Correct no "additional" vacuum on that front tube - but the Intake itself is in a vacuum state (low pressure). The engine's piston movement creates lower-than-atmosphere pressure (vacuum) which is how they draw fuel/air mix in - via the Intake. So the Intake is in lower than atmosphere pressure whenever the engine is running. Sorry to be reciting Engine 101 but I need to be sure I'm not missing something. Since that front tube is connected (without any check valves or venturi-valve etc.) between the Intake and front valve cover, and the direction of flow is always higher pressure toward lower pressure, and thus flow would be from the crankcase toward the Intake, right? So that would mean there really isn't a "clean air side" both sides would be dirty crankcase air. So why then does the PCV still exist? The front tube was designed without one. Is the front tube meant to bypass or negate the PCV? I've seen drawings showing similar engine design with flow of that front tube going from Intake toward crankcase but I don't think that really happens. Those drawings show a loop of flow from: crankcase>PCV>intake>tube>crankcase.
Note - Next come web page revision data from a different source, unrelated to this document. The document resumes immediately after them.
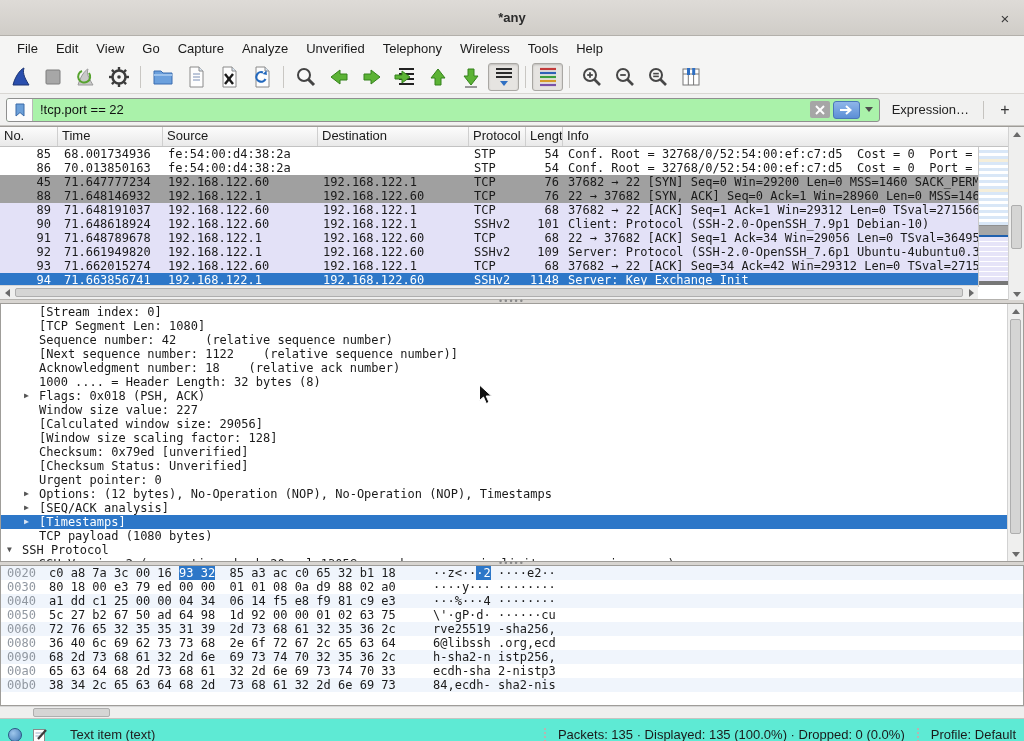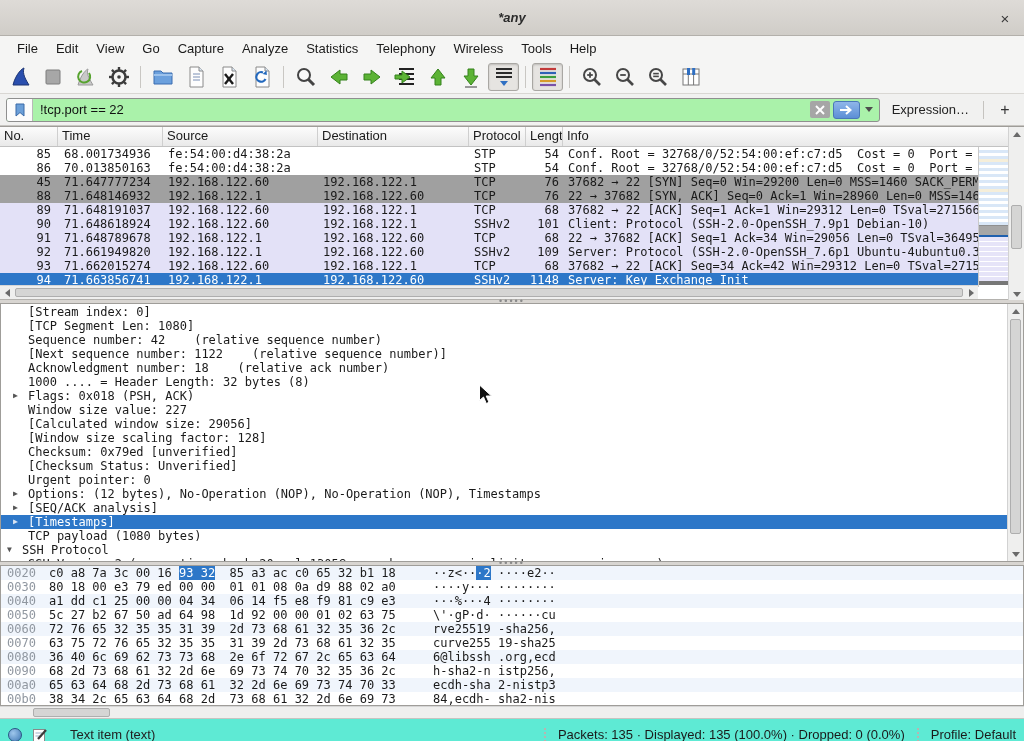"*any" #title { font-style: italic -> none }
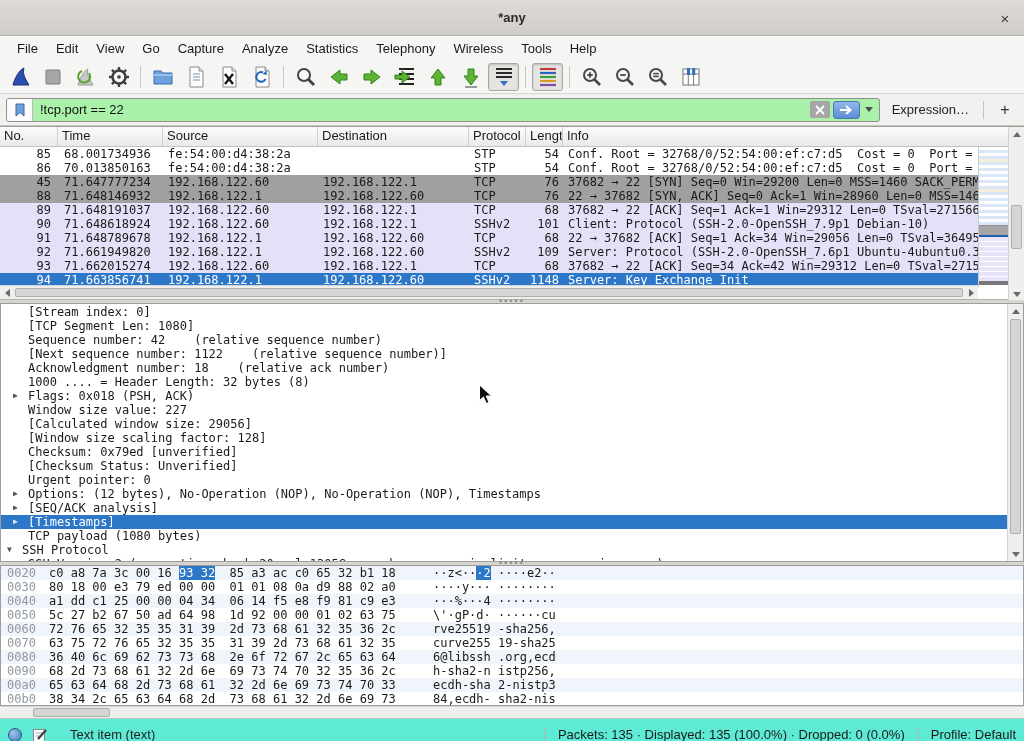"Statistics" span.mi { text: Statistics -> Unverified }
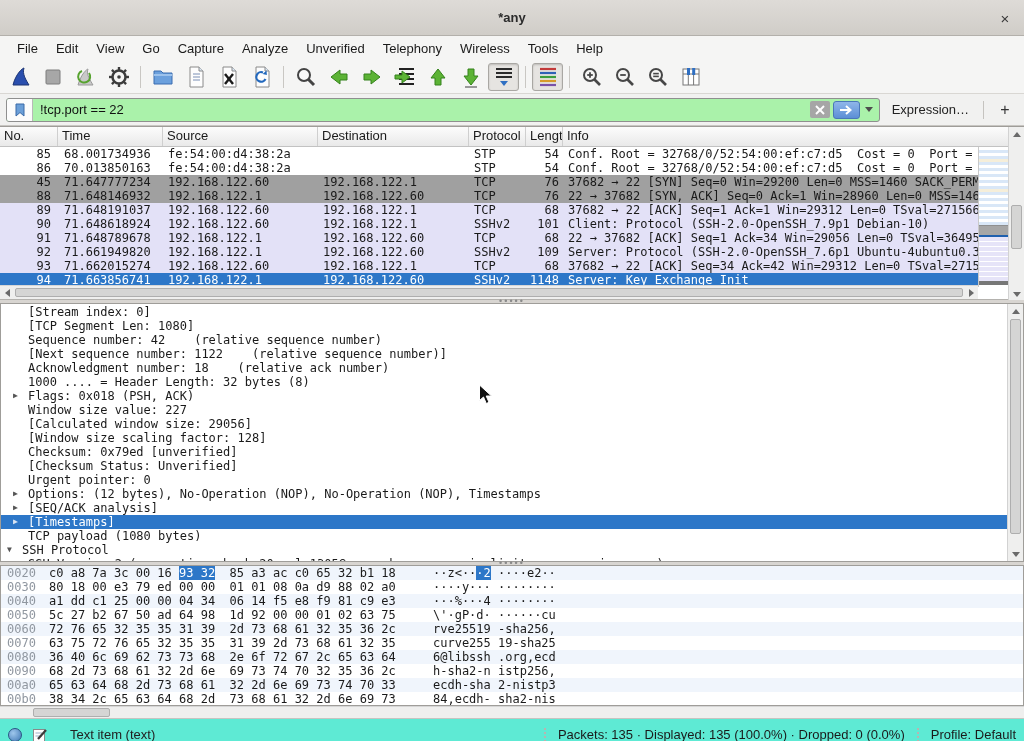"[Stream index: 0]" .dline.lvl1 { padding-left: 12px -> 23px }
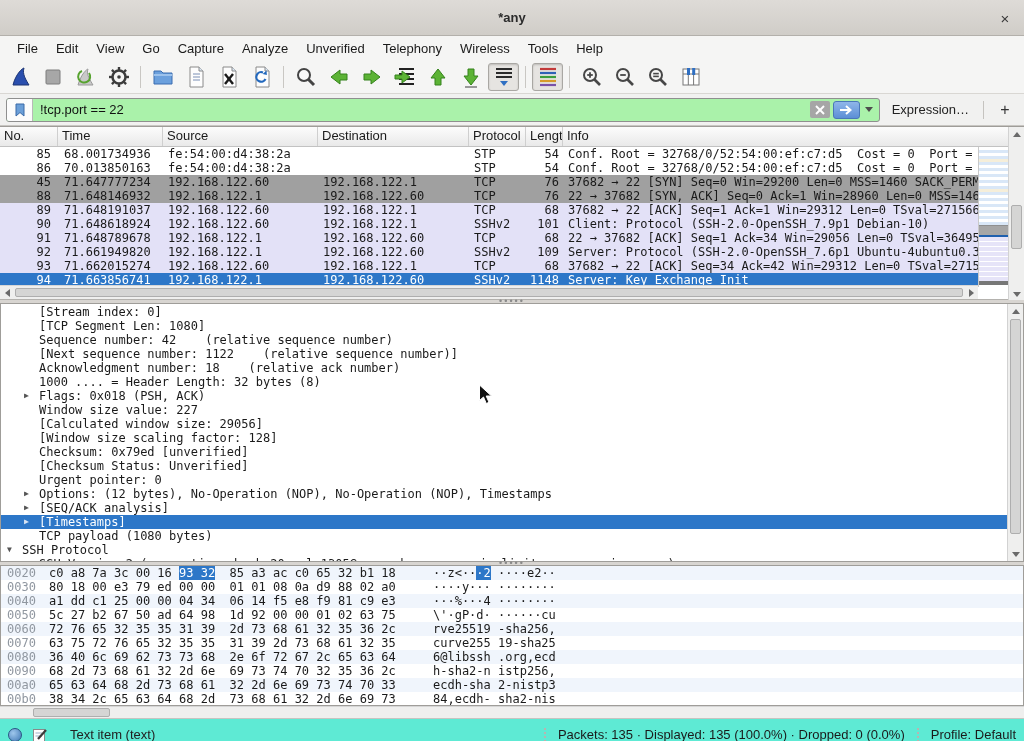"0070" div.hrow { html: <div><span>0070</span><span><span>63 75 72 76 65 32 35 35 31 39 2d 73 68 61 32 35</span></span><span><span>curve255 19-sha25</span></span></div> -> none }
I don't think it really works like that. Think of the front tube and back PCV line as being parallel because they both connect the crankcase to the Intake. There isn't a lower pressure at the PCV line it is the same as the front tube. The Intake being lower pressure than crankcase, both lines will flow from crankcase toward Intake. I'm thinking the loop drawing is a lie or there is some really unusual odd reason for their premise. But I can't imagine what. If someone knows a reason for there to be two separate lines connected in parallel and one has a check valve in it (PCV) I really would like to hear why/how this is supposed to work.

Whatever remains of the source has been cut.